DATA SUPPLIED below:
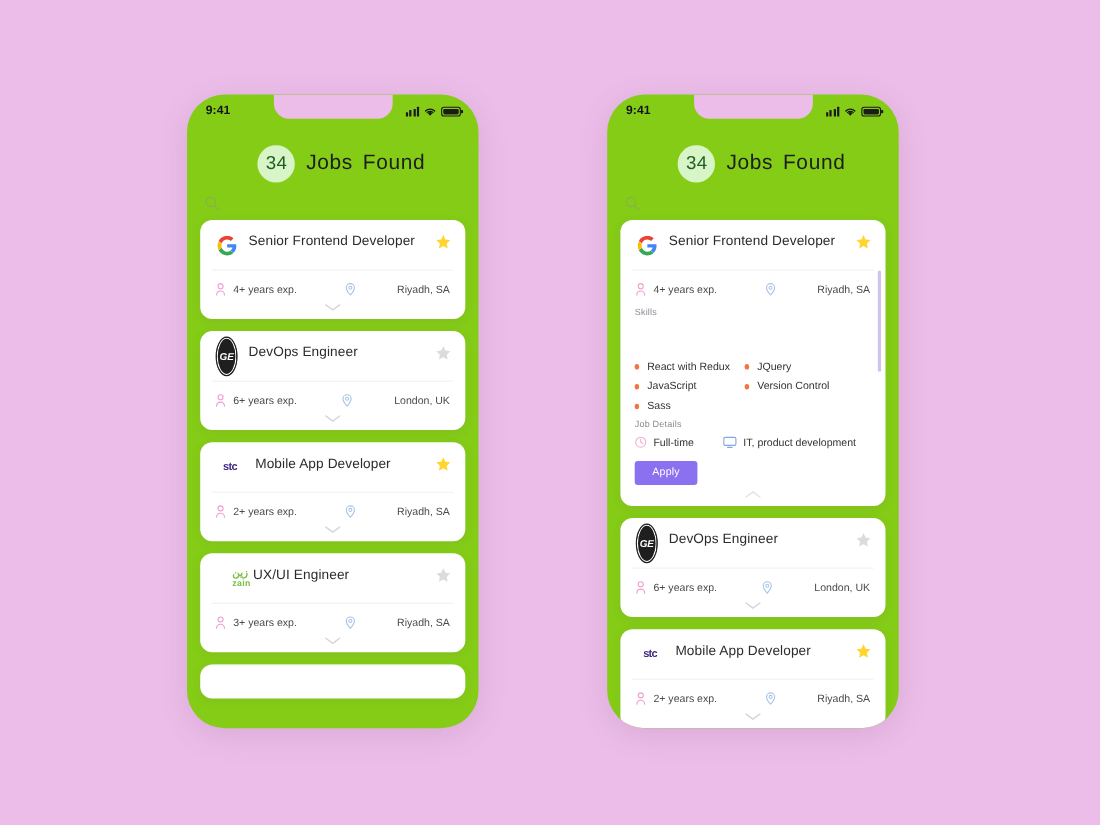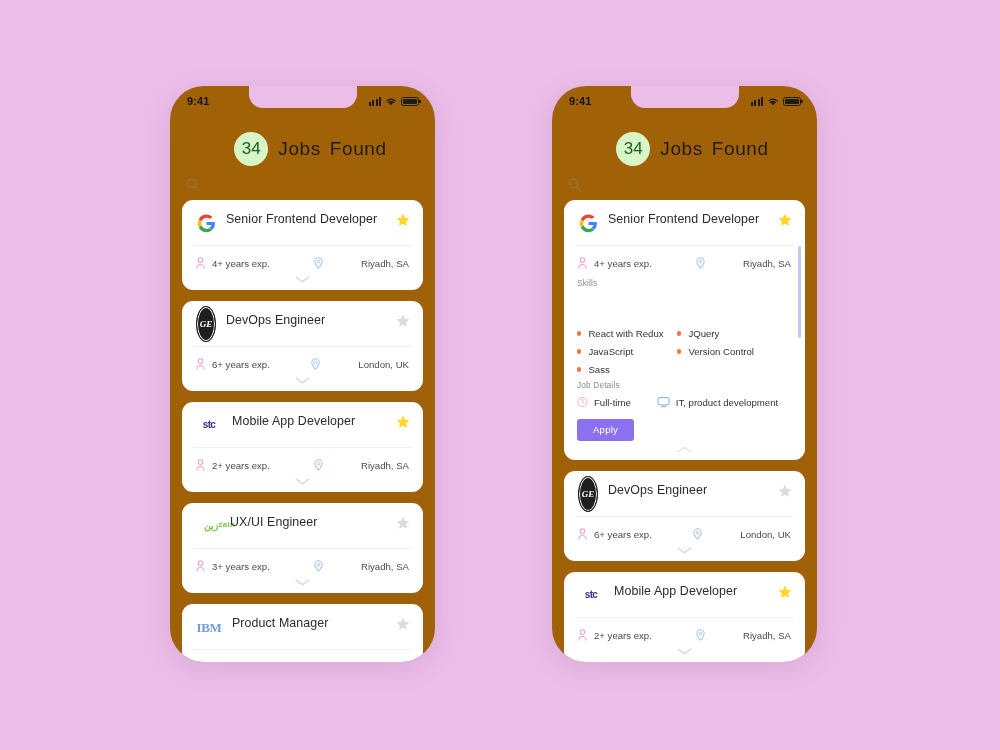--- a/index.html
+++ b/index.html
@@ -7,21 +7,21 @@
     width: 1000px; height: 750px;
     overflow: hidden;
     background: #ebbde8;
     font-family: "Liberation Sans", sans-serif;
   }
   .stage { position: relative; width: 1000px; height: 750px; }
 
   
   .phone {
     position: absolute;
-    background: #a16207;
+    background: #84cc16;
     border-radius: 34px;
     overflow: hidden;
     box-shadow: 0 6px 26px rgba(150,90,150,.18);
   }
   .phone.left  { left: 170px; top: 86px;  width: 265px; height: 576px; }
   .phone.right { left: 552px; top: 86px;  width: 265px; height: 576px; }
 
   .notch {
     position: absolute; top: 0; left: 50%; transform: translateX(-50%);
     width: 108px; height: 22px;
@@ -165,28 +165,28 @@
   .ibm-text {
     font-family: "Liberation Serif", serif;
     font-weight: bold; font-size: 13px; color: #6f9fd4;
     letter-spacing: -.4px; line-height: 1;
   }
   .stc-text {
     font-family: "Liberation Sans", sans-serif;
     font-weight: bold; font-size: 10px; color: #432b86;
     letter-spacing: -.6px; line-height: 1;
   }
-  .zain-wrap { display:flex; flex-direction:row; align-items:flex-start; line-height:1;margin-left:23px; }
+  .zain-wrap { display:flex; flex-direction:column; align-items:flex-start; line-height:1;margin-left:23px; }
   .zain-ar { font-size: 9.5px; color: #7ac143; font-weight: bold; }
   .zain-en { font-size: 8px; color: #7ac143; font-weight: bold; letter-spacing: .3px; }
   .ge-logo {
     width: 20px; height: 36px; border-radius: 50%;
     background: #1f1f1f;
     display:flex; align-items:center; justify-content:center;
-    color:#fff; font-family: Liberation Serif, serif;
+    color:#fff; font-family: Liberation Sans, sans-serif;
     font-style: italic; font-size: 9px; font-weight: bold;
     border: 1.4px solid #1f1f1f;
     box-shadow: inset 0 0 0 1px #fff;
   }
 </style>
 </head>
 <body>
 
 <div class="stage">
 
@@ -367,29 +367,20 @@
           </span>
         </div>
         <div class="chev">
           <svg width="15" height="7" viewBox="0 0 15 7">
               <path d="M1.2 1.2 L7.5 5.8 L13.8 1.2" fill="none" stroke="#d4d4da" stroke-width="1.3" stroke-linecap="round"></path>
             </svg>
         </div>
       </div>
 
       <div class="card">
-        <div class="card-head">
-          <span class="logo" style="width:28px">
-            <span class="ibm-text">IBM</span>
-          </span>
-          <span class="job-title">Product Manager</span>
-          <svg class="star" viewBox="0 0 24 24">
-              <path fill="#dcdcdf" d="M12 2.4l2.9 6.1 6.6.9-4.8 4.7 1.2 6.7L12 17.6 6.1 20.8l1.2-6.7L2.5 9.4l6.6-.9z"></path>
-            </svg>
-        </div>
         <div class="divider"></div>
         <div style="height:30px"></div>
       </div>
 
     </div>
   </div>
 
   <div class="phone right">
     <div class="notch"></div>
End of DATA SUPPLIED.
WHAT IS NEEDED:
An exact copy of every entry, pictures left out, is what to write here.

SOLUTION FOR THIS EXERCISE:
--- a/index.html
+++ b/index.html
@@ -7,21 +7,21 @@
     width: 1000px; height: 750px;
     overflow: hidden;
     background: #ebbde8;
     font-family: "Liberation Sans", sans-serif;
   }
   .stage { position: relative; width: 1000px; height: 750px; }
 
   
   .phone {
     position: absolute;
-    background: #a16207;
+    background: #84cc16;
     border-radius: 34px;
     overflow: hidden;
     box-shadow: 0 6px 26px rgba(150,90,150,.18);
   }
   .phone.left  { left: 170px; top: 86px;  width: 265px; height: 576px; }
   .phone.right { left: 552px; top: 86px;  width: 265px; height: 576px; }
 
   .notch {
     position: absolute; top: 0; left: 50%; transform: translateX(-50%);
     width: 108px; height: 22px;
@@ -165,28 +165,28 @@
   .ibm-text {
     font-family: "Liberation Serif", serif;
     font-weight: bold; font-size: 13px; color: #6f9fd4;
     letter-spacing: -.4px; line-height: 1;
   }
   .stc-text {
     font-family: "Liberation Sans", sans-serif;
     font-weight: bold; font-size: 10px; color: #432b86;
     letter-spacing: -.6px; line-height: 1;
   }
-  .zain-wrap { display:flex; flex-direction:row; align-items:flex-start; line-height:1;margin-left:23px; }
+  .zain-wrap { display:flex; flex-direction:column; align-items:flex-start; line-height:1;margin-left:23px; }
   .zain-ar { font-size: 9.5px; color: #7ac143; font-weight: bold; }
   .zain-en { font-size: 8px; color: #7ac143; font-weight: bold; letter-spacing: .3px; }
   .ge-logo {
     width: 20px; height: 36px; border-radius: 50%;
     background: #1f1f1f;
     display:flex; align-items:center; justify-content:center;
-    color:#fff; font-family: Liberation Serif, serif;
+    color:#fff; font-family: Liberation Sans, sans-serif;
     font-style: italic; font-size: 9px; font-weight: bold;
     border: 1.4px solid #1f1f1f;
     box-shadow: inset 0 0 0 1px #fff;
   }
 </style>
 </head>
 <body>
 
 <div class="stage">
 
@@ -367,29 +367,20 @@
           </span>
         </div>
         <div class="chev">
           <svg width="15" height="7" viewBox="0 0 15 7">
               <path d="M1.2 1.2 L7.5 5.8 L13.8 1.2" fill="none" stroke="#d4d4da" stroke-width="1.3" stroke-linecap="round"></path>
             </svg>
         </div>
       </div>
 
       <div class="card">
-        <div class="card-head">
-          <span class="logo" style="width:28px">
-            <span class="ibm-text">IBM</span>
-          </span>
-          <span class="job-title">Product Manager</span>
-          <svg class="star" viewBox="0 0 24 24">
-              <path fill="#dcdcdf" d="M12 2.4l2.9 6.1 6.6.9-4.8 4.7 1.2 6.7L12 17.6 6.1 20.8l1.2-6.7L2.5 9.4l6.6-.9z"></path>
-            </svg>
-        </div>
         <div class="divider"></div>
         <div style="height:30px"></div>
       </div>
 
     </div>
   </div>
 
   <div class="phone right">
     <div class="notch"></div>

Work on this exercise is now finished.